You don't fuck with the diplomats. If a ruler will execute a diplomat during peacetime then there's no point sending one to sue for peace during war, and at that point war can only end with one side being wiped off the map.
Didn't all of Greece denounce Sparta for throwing the Persians in the well?
 
Caledor responded to questions of why his people were raiding the dwarfs with castration. Saying he didn't understand such a fundamental social aspect of what had been a close ally for centuries and that he committed that crime by accident is absurd. Responding with anything but war would be an admission that the Karaz Ankor was a lesser state and that it is the right of elves to raid dwarfs. I feel comfortable saying the dwarfs made the right decision.

I understand the urge to say that war is always the stupid option, that cooler heads can always find a better path. But Malekith wasn't going to end the raids, and Ulthuan wasn't going to admit to the dark elves' existence. Saying the dwarfs should've kept sending diplomats to be humiliated or killed rather than defend themselves feels cruel. The way to avert the war — beyond, of course, strangling Malekith in his crib — is to not put Caledor on the throne. Everything after that was inevitable.

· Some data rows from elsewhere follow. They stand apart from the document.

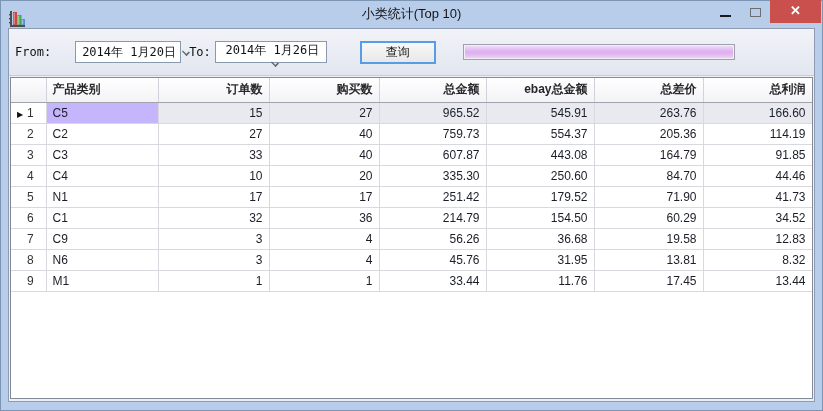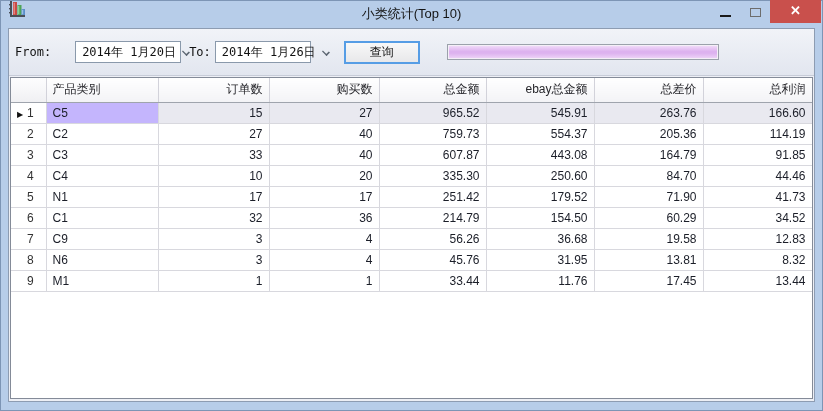"小类统计(Top 10)" .titlebar { align-items: flex-start -> flex-end }
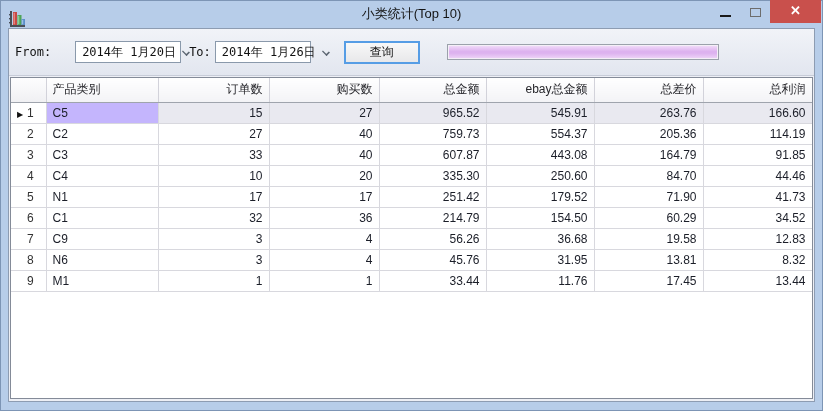"2014年 1月26日" div.datepicker { flex-direction: none -> column; width: 96px -> 112px }
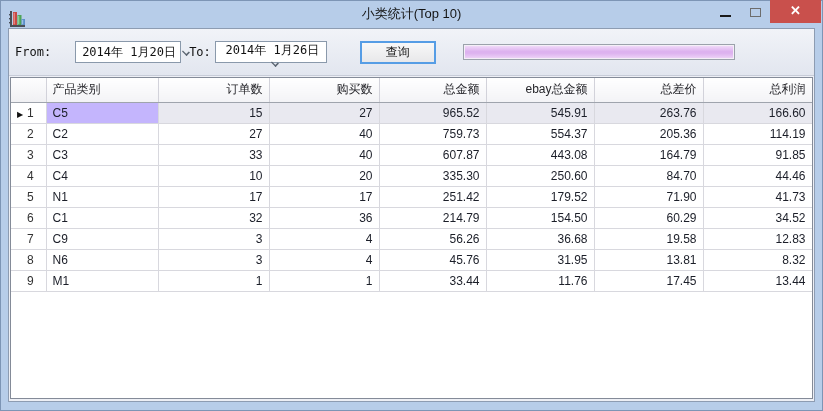"产品类别" table.grid th { font-weight: normal -> bold }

Personally I feel the more moral path - and more insulting - would be for the dawi to have 'conquered' the Old World Asur. Or more accurately, swiped them out from underneath the Phoenix King by promising them equal representation to dawi subjects under the High King, then just slam the fuck out of Ulthuan when they try to reconquer. The outright extermination wasn't just atrocious, evil and insane, it was inelegant. As umgak as a beastman's loincloth.